(What you should do):
The answer must be an exact copy of the lines from the one containing "subtotal: 1814.40 -> 1823.54" through the last line of the records, with no pictures.

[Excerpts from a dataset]
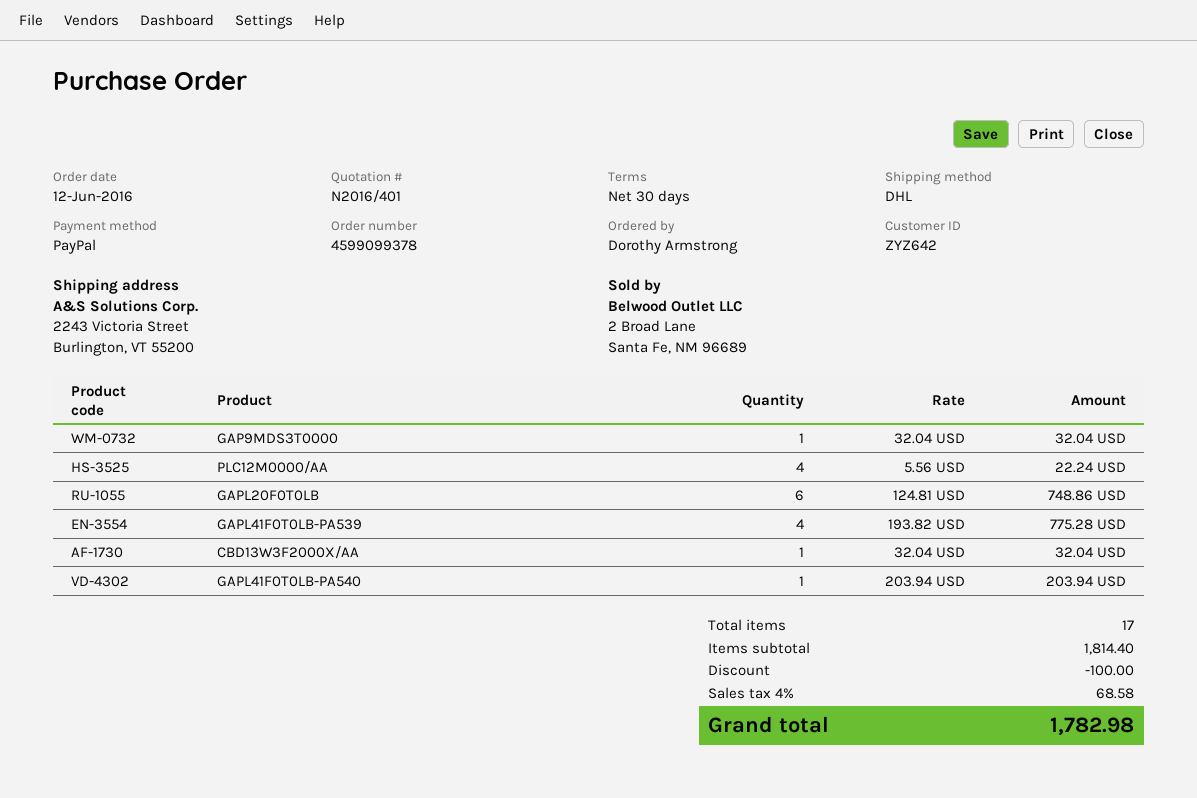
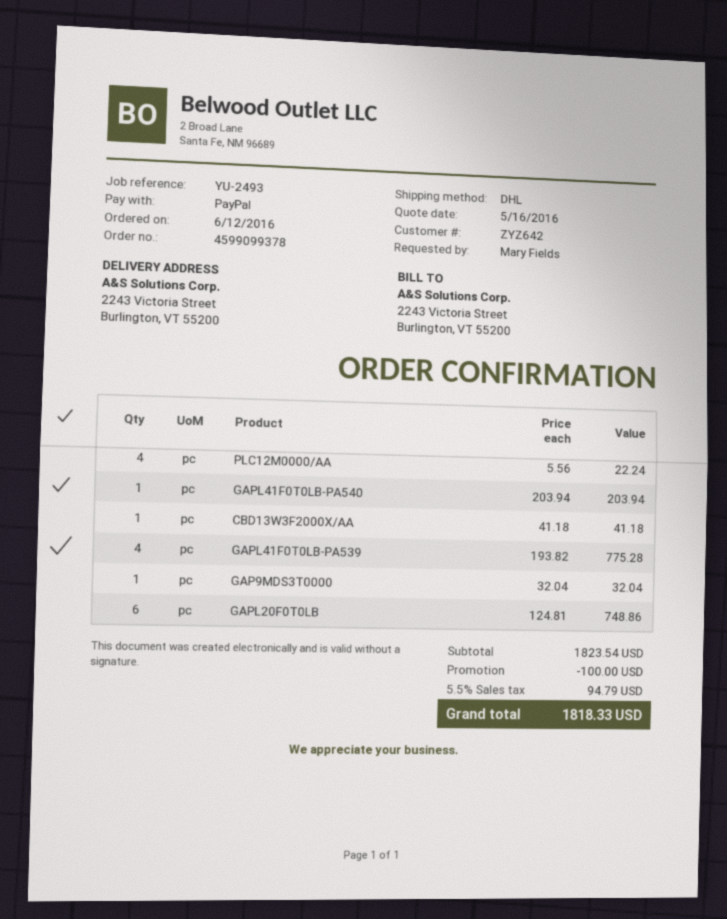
ordered by: Dorothy Armstrong -> Mary Fields
CBD13W3F2000X/AA: 1 x 32.04 = 32.04 -> 1 x 41.18 = 41.18
subtotal: 1814.40 -> 1823.54
tax: 4% = 68.58 -> 5.5% = 94.79
total: 1782.98 -> 1818.33

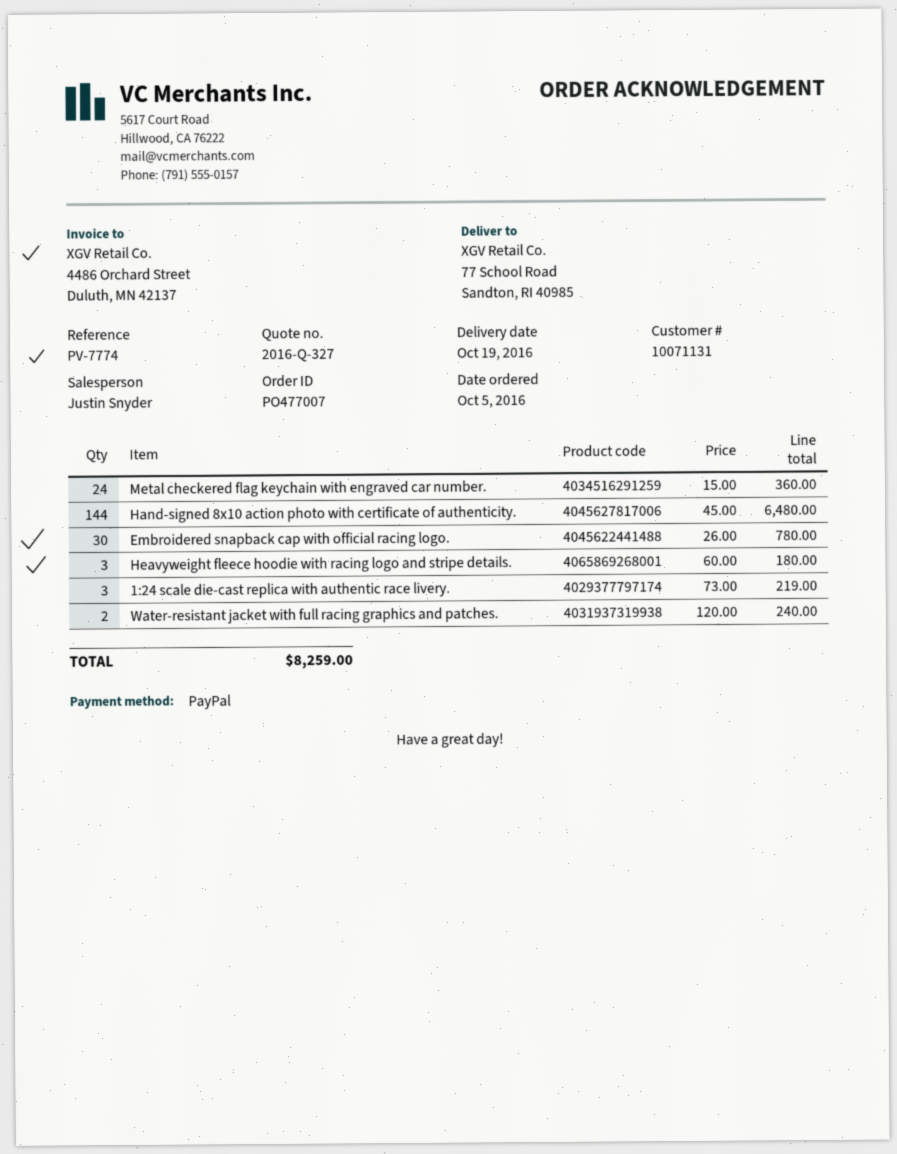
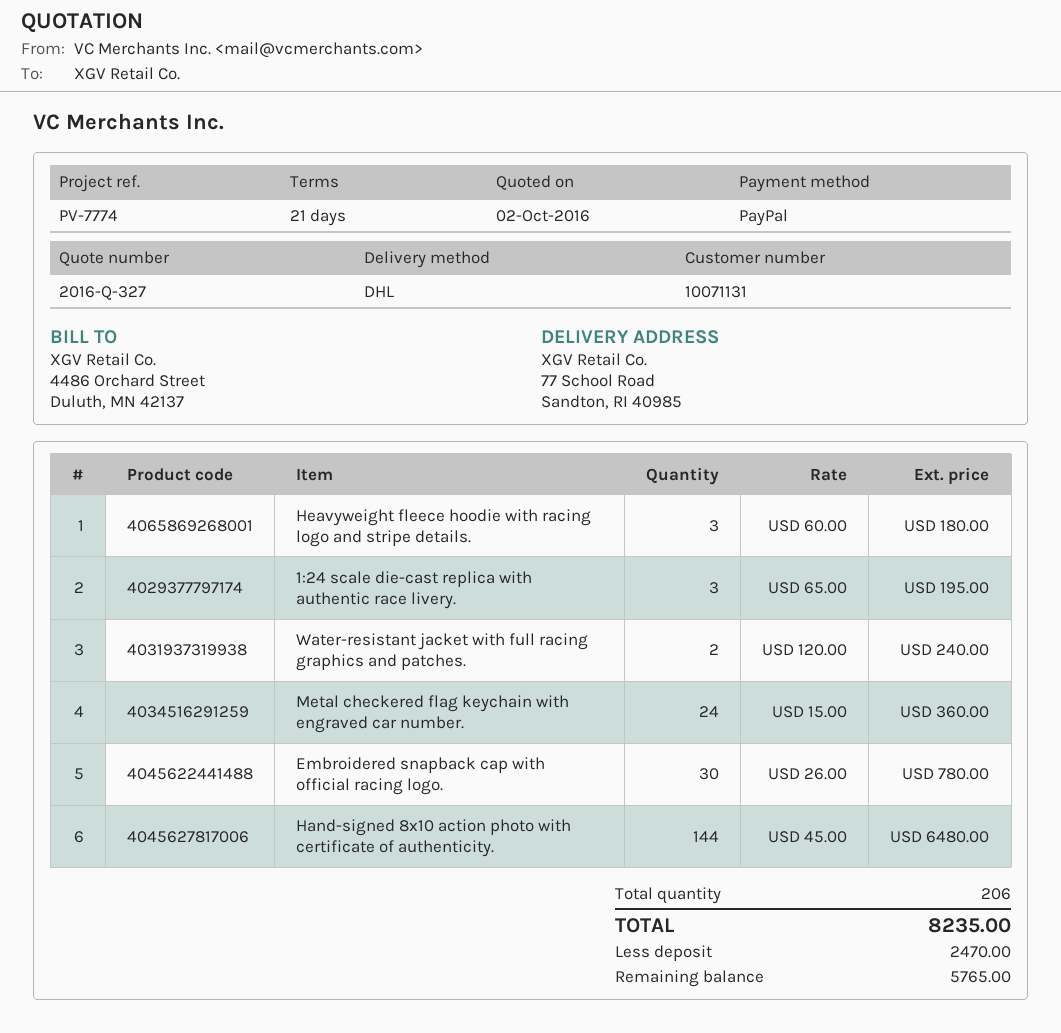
1:24 scale die-cast replica with authentic race livery.: 3 x 73.00 = 219.00 -> 3 x 65.00 = 195.00
total: 8259.00 -> 8235.00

(Solution):
subtotal: 1814.40 -> 1823.54
tax: 4% = 68.58 -> 5.5% = 94.79
total: 1782.98 -> 1818.33

1:24 scale die-cast replica with authentic race livery.: 3 x 73.00 = 219.00 -> 3 x 65.00 = 195.00
total: 8259.00 -> 8235.00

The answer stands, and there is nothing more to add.